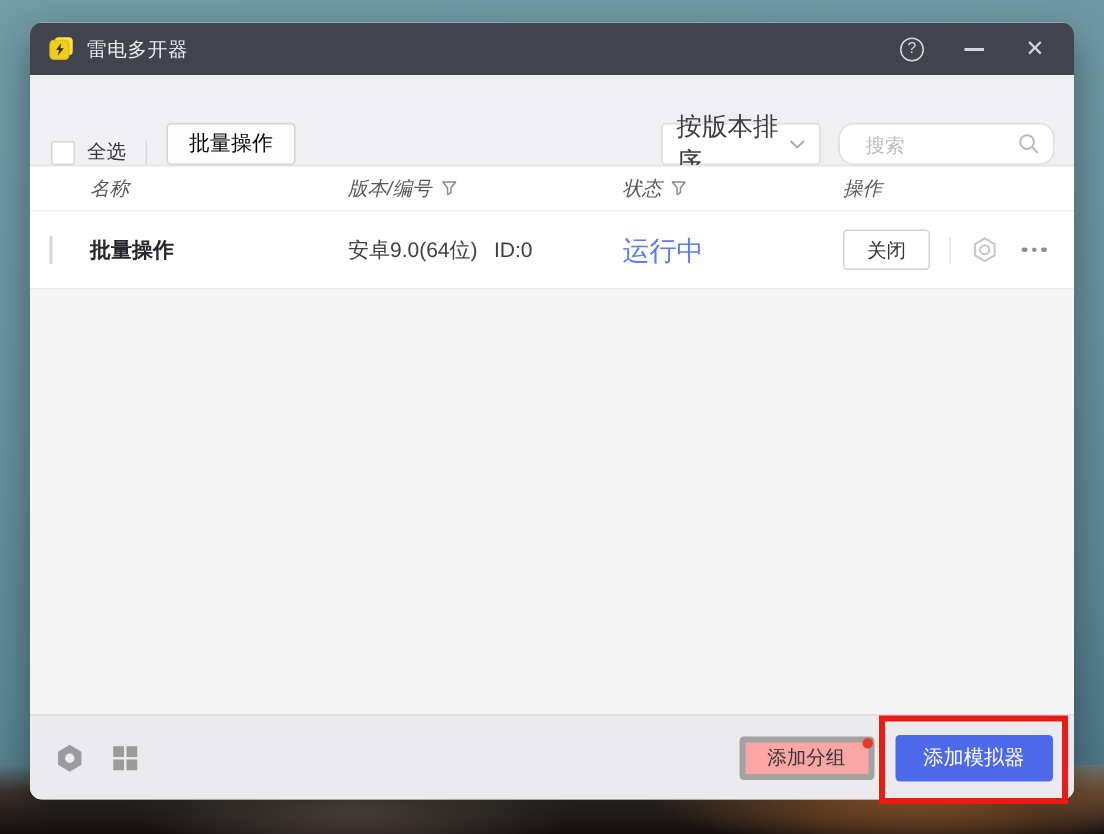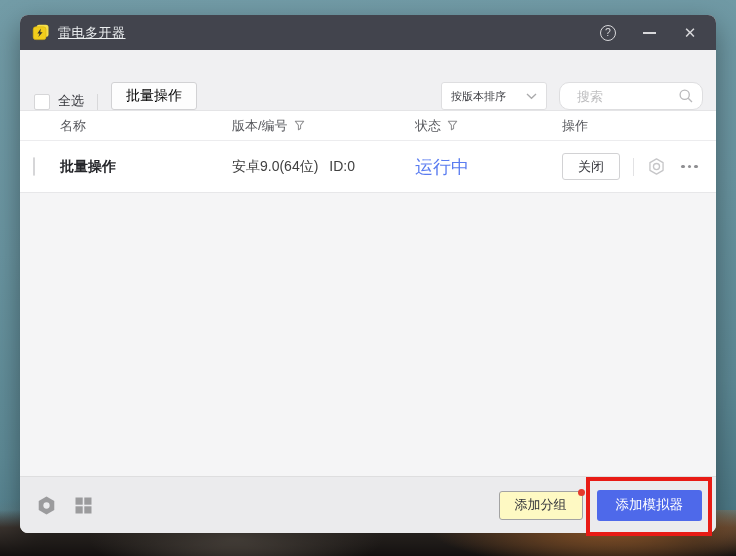--- a/index.html
+++ b/index.html
@@ -26,21 +26,21 @@
     box-shadow:0 10px 28px rgba(0,0,0,.38);
     background:#f5f5f6;
   }
 
   
   .titlebar{
     height:35px; flex:0 0 35px; background:#42444d; display:flex; align-items:center;
     padding:0 10px 0 12px; color:#e6e6e9;
   }
   .app-icon{ display:flex; align-items:center; }
-  .tb-title{ font-size:13px; margin-left:8px; letter-spacing:.5px; color:#eceff1;text-decoration:underline; }
+  .tb-title{ font-size:13px; margin-left:8px; letter-spacing:.5px; color:#eceff1; }
   .tb-actions{ margin-left:auto; display:flex; align-items:center; gap:21px; padding-right:6px; }
   .tb-btn{ width:20px; height:20px; display:flex; align-items:center; justify-content:center; cursor:pointer; color:#d8d8db; }
   .help-circle{ width:16px; height:16px; border:1.3px solid #d8d8db; border-radius:50%; font-size:10.5px; line-height:13px; text-align:center; color:#d8d8db; }
   .min-line{ width:13px; height:2px; background:#d8d8db; }
   .close-x{ font-size:15px; line-height:1; color:#d8d8db; }
 
   
   .toolbar{
     height:60px; flex:0 0 60px; background:#f0f0f2; display:flex; align-items:flex-end;
     padding:0 13px 0 14px;
@@ -50,40 +50,40 @@
   .v-div{ width:1px; height:16px; background:#d8d8da; margin:0 13px; }
   .btn-plain{
     height:28px; background:#fdfdfd; border:1px solid #d2d2d4; border-radius:3px;
     font-size:14px; color:#000000; display:flex; align-items:center; padding:0 14px; cursor:pointer;
   }
   .tool-right{ margin-left:auto; display:flex; align-items:center; gap:12px; }
   .dropdown{
     width:106px; height:28px; background:#fff; border:1px solid #dedee0; border-radius:3px;
     display:flex; align-items:center; padding:0 9px; cursor:pointer;
   }
-  .dropdown .dd-label{ font-size:11px; color:#3a3b40; }
+  .dropdown .dd-label{ font-size:17px; color:#3a3b40; }
   .dropdown .dd-chev{ margin-left:auto; display:flex; }
   .searchbox{
     width:144px; height:28px; background:#fff; border:1px solid #dedee0; border-radius:10px;
     display:flex; align-items:center; padding:0 8px 0 17px;
   }
   .searchbox input{
     border:none; outline:none; width:100%; font-size:13px; color:#333; background:transparent;
     font-family:inherit;
   }
   .searchbox input::placeholder{ color:#bcbcbe; }
   .searchbox .mag{ flex:0 0 auto; display:flex; }
 
   
   .grid-cols{ display:grid; grid-template-columns:40px 172px 183px 147px 1fr; align-items:center; }
   .thead{
     height:31px; flex:0 0 31px; background:#fff; border-top:1px solid #e4e4e6; border-bottom:1px solid #ececee;
     font-size:13px; color:#57585d;
   }
-  .th{ display:flex; align-items:center; gap:6px; }
+  .th{ display:flex; align-items:center; gap:6px;font-style:italic; }
   .trow{
     height:52px; flex:0 0 52px; background:#fff; border-bottom:1px solid #e7e7e9;
   }
   .trow .cb-cell{ padding-left:13px; }
   .row-name{ font-size:14px; color:#26272b; font-weight:600; }
   .row-version{ font-size:14px; color:#404040; display:flex; gap:11px; }
   .row-status{ font-size:18px; color:#5a7cf0; }
   .ops-cell{ display:flex; align-items:center; }
   .btn-close{
     height:27px; min-width:58px; justify-content:center; background:#fff; border:1px solid #d2d2d4;
@@ -97,21 +97,21 @@
   .list-empty{ flex:1 1 auto; background:#f5f5f6; }
 
   
   .footer{
     height:57px; flex:0 0 57px; background:#ebebed; border-top:1px solid #dededf;
     display:flex; align-items:center; padding:0 14px 0 16px;
   }
   .foot-icons{ display:flex; align-items:center; gap:17px; }
   .foot-right{ margin-left:auto; display:flex; align-items:center; gap:14px; }
   .btn-group{
-    position:relative; height:29px; background:#fef9c3; border:1px solid #a3a3a3; border-radius:3px;
+    position:relative; height:29px; background:#fca5a5; border:4px solid #a3a3a3; border-radius:3px;
     font-size:13px; color:#33343a; display:flex; align-items:center; padding:0 15px; cursor:pointer;
   }
   .red-dot{ position:absolute; top:-3px; right:-3px; width:7px; height:7px; border-radius:50%; background:#e4392c; }
   .btn-primary{
     height:31px; background:#4e69ea; border-radius:3px; border:none;
     font-size:13.5px; color:#fff; display:flex; align-items:center; padding:0 19px; cursor:pointer;
     font-family:inherit;
   }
┄┄┄┄┄┄┄┄┄┄
All of the lines above must be printed again exactly, and no picture may appear in the copy.

→ **SOLUTION TO THIS TASK**
--- a/index.html
+++ b/index.html
@@ -26,21 +26,21 @@
     box-shadow:0 10px 28px rgba(0,0,0,.38);
     background:#f5f5f6;
   }
 
   
   .titlebar{
     height:35px; flex:0 0 35px; background:#42444d; display:flex; align-items:center;
     padding:0 10px 0 12px; color:#e6e6e9;
   }
   .app-icon{ display:flex; align-items:center; }
-  .tb-title{ font-size:13px; margin-left:8px; letter-spacing:.5px; color:#eceff1;text-decoration:underline; }
+  .tb-title{ font-size:13px; margin-left:8px; letter-spacing:.5px; color:#eceff1; }
   .tb-actions{ margin-left:auto; display:flex; align-items:center; gap:21px; padding-right:6px; }
   .tb-btn{ width:20px; height:20px; display:flex; align-items:center; justify-content:center; cursor:pointer; color:#d8d8db; }
   .help-circle{ width:16px; height:16px; border:1.3px solid #d8d8db; border-radius:50%; font-size:10.5px; line-height:13px; text-align:center; color:#d8d8db; }
   .min-line{ width:13px; height:2px; background:#d8d8db; }
   .close-x{ font-size:15px; line-height:1; color:#d8d8db; }
 
   
   .toolbar{
     height:60px; flex:0 0 60px; background:#f0f0f2; display:flex; align-items:flex-end;
     padding:0 13px 0 14px;
@@ -50,40 +50,40 @@
   .v-div{ width:1px; height:16px; background:#d8d8da; margin:0 13px; }
   .btn-plain{
     height:28px; background:#fdfdfd; border:1px solid #d2d2d4; border-radius:3px;
     font-size:14px; color:#000000; display:flex; align-items:center; padding:0 14px; cursor:pointer;
   }
   .tool-right{ margin-left:auto; display:flex; align-items:center; gap:12px; }
   .dropdown{
     width:106px; height:28px; background:#fff; border:1px solid #dedee0; border-radius:3px;
     display:flex; align-items:center; padding:0 9px; cursor:pointer;
   }
-  .dropdown .dd-label{ font-size:11px; color:#3a3b40; }
+  .dropdown .dd-label{ font-size:17px; color:#3a3b40; }
   .dropdown .dd-chev{ margin-left:auto; display:flex; }
   .searchbox{
     width:144px; height:28px; background:#fff; border:1px solid #dedee0; border-radius:10px;
     display:flex; align-items:center; padding:0 8px 0 17px;
   }
   .searchbox input{
     border:none; outline:none; width:100%; font-size:13px; color:#333; background:transparent;
     font-family:inherit;
   }
   .searchbox input::placeholder{ color:#bcbcbe; }
   .searchbox .mag{ flex:0 0 auto; display:flex; }
 
   
   .grid-cols{ display:grid; grid-template-columns:40px 172px 183px 147px 1fr; align-items:center; }
   .thead{
     height:31px; flex:0 0 31px; background:#fff; border-top:1px solid #e4e4e6; border-bottom:1px solid #ececee;
     font-size:13px; color:#57585d;
   }
-  .th{ display:flex; align-items:center; gap:6px; }
+  .th{ display:flex; align-items:center; gap:6px;font-style:italic; }
   .trow{
     height:52px; flex:0 0 52px; background:#fff; border-bottom:1px solid #e7e7e9;
   }
   .trow .cb-cell{ padding-left:13px; }
   .row-name{ font-size:14px; color:#26272b; font-weight:600; }
   .row-version{ font-size:14px; color:#404040; display:flex; gap:11px; }
   .row-status{ font-size:18px; color:#5a7cf0; }
   .ops-cell{ display:flex; align-items:center; }
   .btn-close{
     height:27px; min-width:58px; justify-content:center; background:#fff; border:1px solid #d2d2d4;
@@ -97,21 +97,21 @@
   .list-empty{ flex:1 1 auto; background:#f5f5f6; }
 
   
   .footer{
     height:57px; flex:0 0 57px; background:#ebebed; border-top:1px solid #dededf;
     display:flex; align-items:center; padding:0 14px 0 16px;
   }
   .foot-icons{ display:flex; align-items:center; gap:17px; }
   .foot-right{ margin-left:auto; display:flex; align-items:center; gap:14px; }
   .btn-group{
-    position:relative; height:29px; background:#fef9c3; border:1px solid #a3a3a3; border-radius:3px;
+    position:relative; height:29px; background:#fca5a5; border:4px solid #a3a3a3; border-radius:3px;
     font-size:13px; color:#33343a; display:flex; align-items:center; padding:0 15px; cursor:pointer;
   }
   .red-dot{ position:absolute; top:-3px; right:-3px; width:7px; height:7px; border-radius:50%; background:#e4392c; }
   .btn-primary{
     height:31px; background:#4e69ea; border-radius:3px; border:none;
     font-size:13.5px; color:#fff; display:flex; align-items:center; padding:0 19px; cursor:pointer;
     font-family:inherit;
   }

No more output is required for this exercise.